Sen. Jim Shockley, R-Victor, serves as vice chairman of the judiciary committee and calls the issue of private prisons one of the few where he agrees with Gov. Brian Schweitzer, a Democrat, that it should be a function of the government to arrest, try and house convicted criminals.

“I do not like private prisons,” Shockley said. “I don’t think it’s good public policy.”

Yet at the same time, he is satisfied with the role the Shelby facility fulfills in Montana.

“I know of no problems with Shelby,” Shockley said. “The Department of Corrections, in my mind, keeps a pretty close eye on them.”

The state keeps a full-time “contract monitor,” stationed at the Shelby prison, according to Patrick Smith, who oversees where inmates serve their sentences as the contract placement bureau chief for the state Department of Corrections.

“We think that’s the best way to do it, is to have someone on the inside all the time,” Smith said. “It helps little problems from turning into big problems.”

Any inmate entering the Montana State Prison system spends time at the Diagnostic Intake Unit on the campus of the Deer Lodge prison. All women go to the prison in Billings, but men are evaluated based on mental health, medical health and a number of other factors, including treatments recommended by the court, Smith said.

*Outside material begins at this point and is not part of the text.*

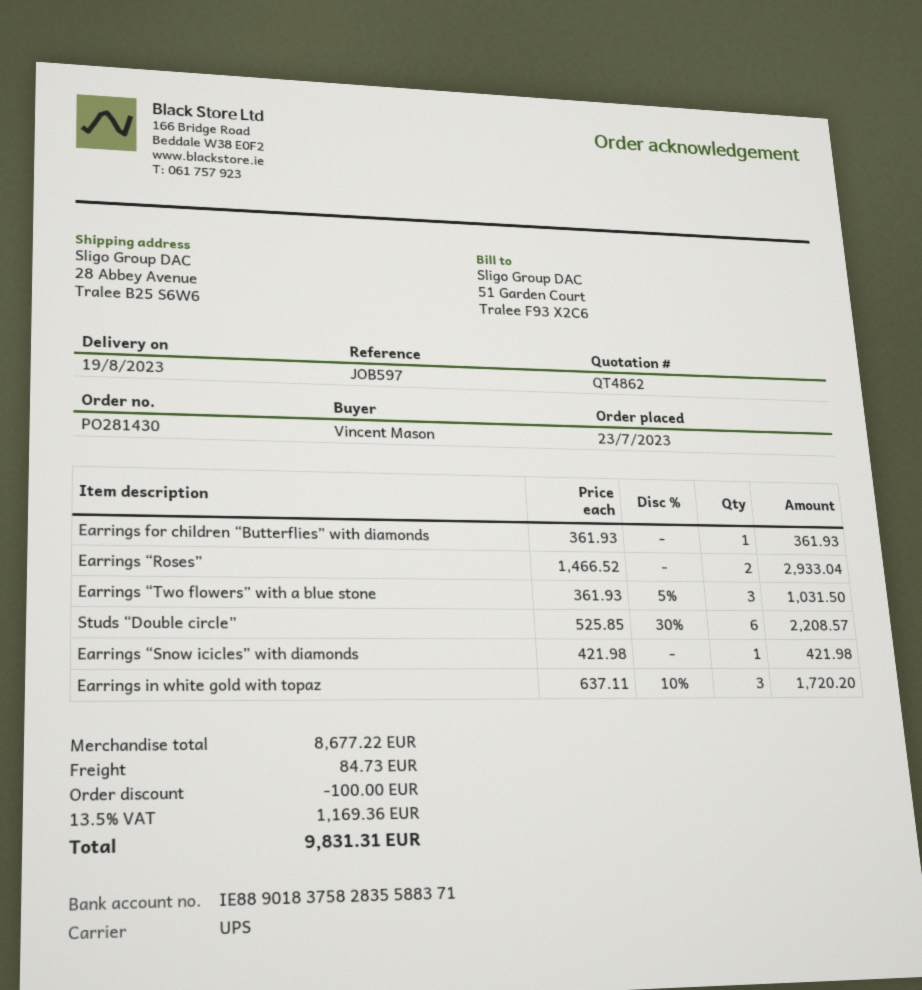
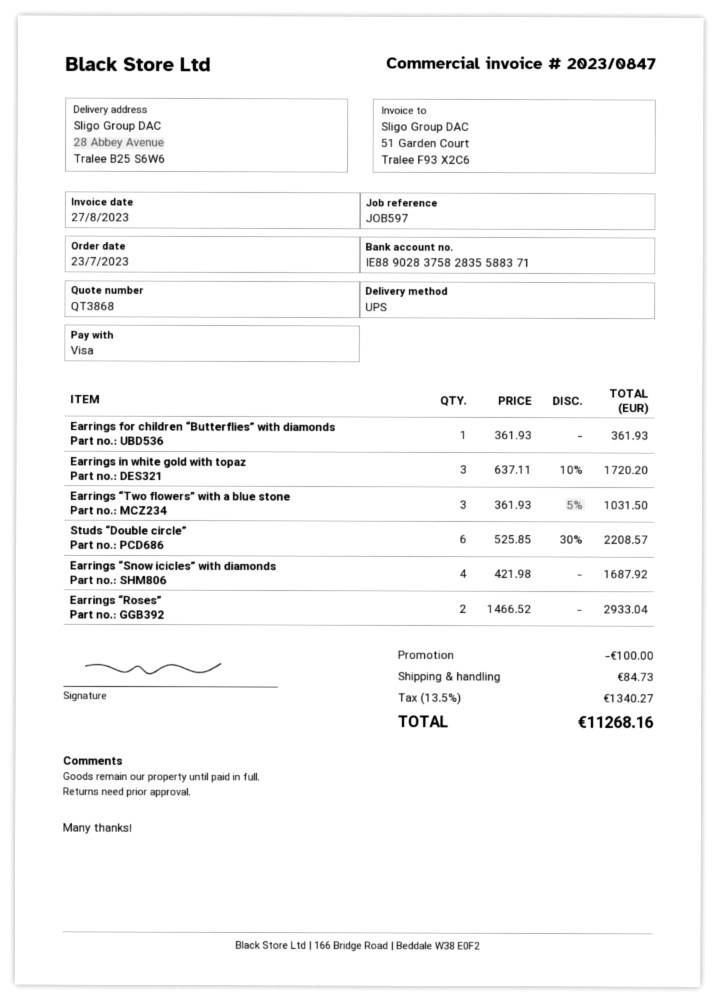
quote number: QT4862 -> QT3868
bank account: IE88901837582835588371 -> IE88902837582835588371
Earrings “Snow icicles” with diamonds: 1 x 421.98 = 421.98 -> 4 x 421.98 = 1687.92
tax: 13.5% = 1169.36 -> 13.5% = 1340.27
total: 9831.31 -> 11268.16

“Not all the facilities provide all the treatments that are needed,” he added. “Shelby provides most of the things that we have available here (in Deer Lodge).”

Maximum security inmates and those requiring a period of administrative segregation, also known as “solitary,” remain at Deer Lodge. But Shelby accepts minimum and medium security, a small number of administrative segregation inmates and “close custody,” – which means the highest-level prisoner allowed in general population. Smith may also assign inmates to the different facilities in order to separate, for example, an inmate who testified against another.

At the end of its 20-year contract, Smith said the state could have an option to buy the Shelby prison, or purchase it and contract the management out to CCA.

But until then, Smith believes the Crossroads Correctional Facility in Shelby is working well as a part of the state prison system: “We haven’t had any escapes – you know, knock on wood.”